Contrition française

par Pale Rider
samedi 18 février 2017

Il y a presque cinq siècles, Calvin écrivait qu’on a les autorités qu’on mérite. En démocratie, c’est encore plus vrai puisque c’est le peuple qui les choisit. Or, il existe un homme politique français qui, aujourd’hui, fait le même constat que Calvin. En un mot, dit-il, ne nous plaignons pas des dirigeants que nous nous sommes choisi.

Les Français ont l’habitude de râler contre tout, et notamment contre leurs hommes et leurs femmes politiques. Il faut dire qu’ils ont largement de quoi le faire depuis quelques mois ! On en est presque à un scandale par jour, dont il faut exclure cette chère Marine Le Pen pour deux raisons : elle ne reconnaît pas qu’elle a reconnu des emplois fictifs ; et de toutes façons, la plupart de celles et ceux qui ont décidé qu’ils voteront pour elle crieront au complot en la parant de toutes les vertus de Sainte Jeanne d’Arc. C’est exactement ce qu’on appelle de l’idolâtrie, c’est-à-dire l’incapacité à critiquer la personne qu’on a déjà établie sur son trône.

La morale en politique

À part ce cas désespérant, si nous ne sommes pas contents de nos gouvernants, il y a deux hypothèses : soit nous avons été trompés sur la marchandise ; soit nous avons ce que nous méritons. Ou bien les deux. D’une part, il est extrêmement rare qu’on se fasse élire sur un langage de vérité. Alors, au mieux, on ment par omission. Et au pire, on ment effrontément, et on s’empresse d’avaler les promesses qu’on a faites et qui, très souvent, sont intenables.
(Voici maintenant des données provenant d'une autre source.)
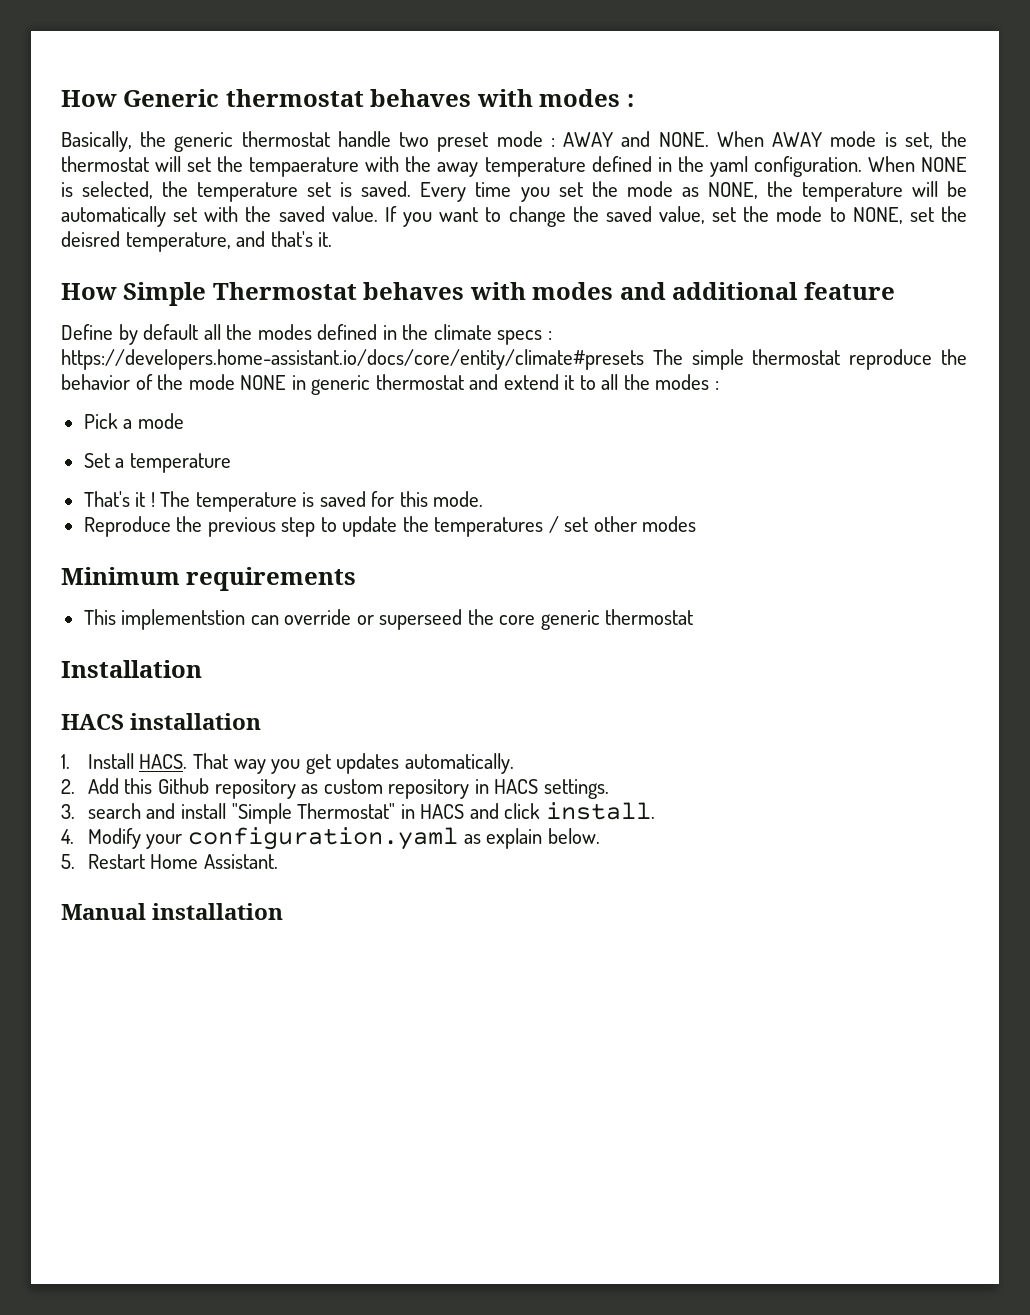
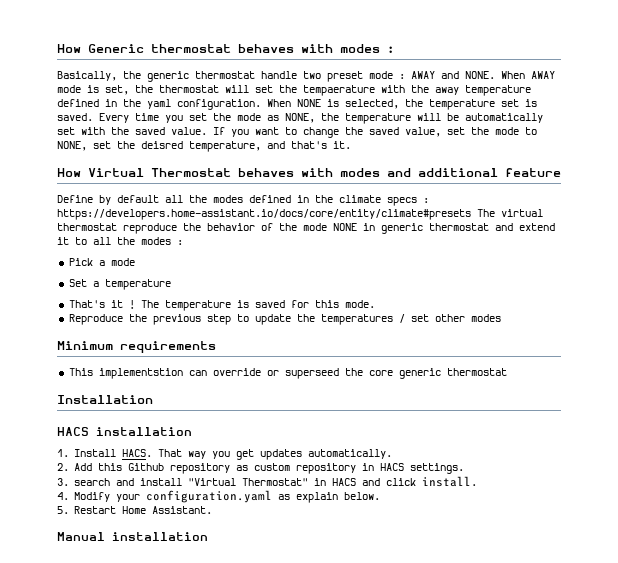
[123,282,207,306] Simple -> [88,168,144,177] Virtual
[691,349,744,370] simple -> [501,209,543,217] virtual
[231,803,292,824] "Simple -> [188,478,237,486] "Virtual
Pourtant, n’y a-t-il pas moyen d’évaluer les candidats à nos suffrages sur leur façon de s’adresser à nous, sur leur style, sur leur cohérence, et sur leur passé ? Bien sûr que oui ! On a vu se faire élire tel président ou tel maire dont on savait pertinemment qu’ils étaient peu scrupuleux en affaires et très retors dans le jeu politique. Certains sont mis en examen, d’autres attendent leur tour en se bourrant de Xanax. Et pourquoi ont-ils été élus et réélus quand même ? Parce que beaucoup d’électeurs se fichent de la morale en politique. Ce qu’ils veulent, c’est quelqu’un « qui en a », quelqu’un qui peut leur procurer des avantages locaux, régionaux, nationaux, quitte à utiliser des procédés pas très élégants et même pas très honnêtes. Ça devient tellement énorme que les pays qui nous entourent commencent à trouver que la France est un pays d’Ancien Régime où les passe-droits n’empêchent pas de se maintenir au pouvoir alors que, notamment dans les nations scandinaves, la moindre malhonnêteté se paye d’une exclusion pure et simple du champ politique.

Examen de conscience

Cependant, il y a un homme politique qui déplore ouvertement cette situation. Dans son dernier livre, après avoir énuméré tous les maux de la France dont la France est la seule responsable, il déclare : « Nous, citoyens français, sommes directement responsables, y compris même des travers des gouvernants successifs que nous mettons en accusation, surtout quand est venu le temps de leur déclin. Nous sommes responsables de leurs insuffisances et de leurs dérives, puisque nous les avons choisis. Nous les avons choisis, donc nous les avons voulus. […] Nous les avons voulus, et ce que nous leur reprochons, c’est bien souvent ce que le peuple français a préféré chez eux. Même leur cynisme parfois. »

Voilà une exhortation inédite à un examen de conscience collectif et individuel. Si la France est corrompue et désabusée, elle ne peut pas en accuser les voisins ou la fatalité. Maintenant, à nous de savoir si nous voulons des gens cyniques, séducteurs, manipulateurs, voire méchants, ou des gens honnêtes. L’honnêteté ne fait pas tout, mais à mon avis, c’est le premier remède à l’asthénie dans laquelle la France est plongée depuis trente ans.

La citation est de François Bayrou, dans Résolution française, page 47 (Éditions de l’Observatoire, 2017). L’auteur ne m’a versé aucun pot-de-vin pour écrire que le reste de son bouquin est réconfortant et fort bien écrit, sur le fond et sur la forme –ce qui désamorce mes velléités de lui servir de nègre puisqu’il n’en a pas besoin.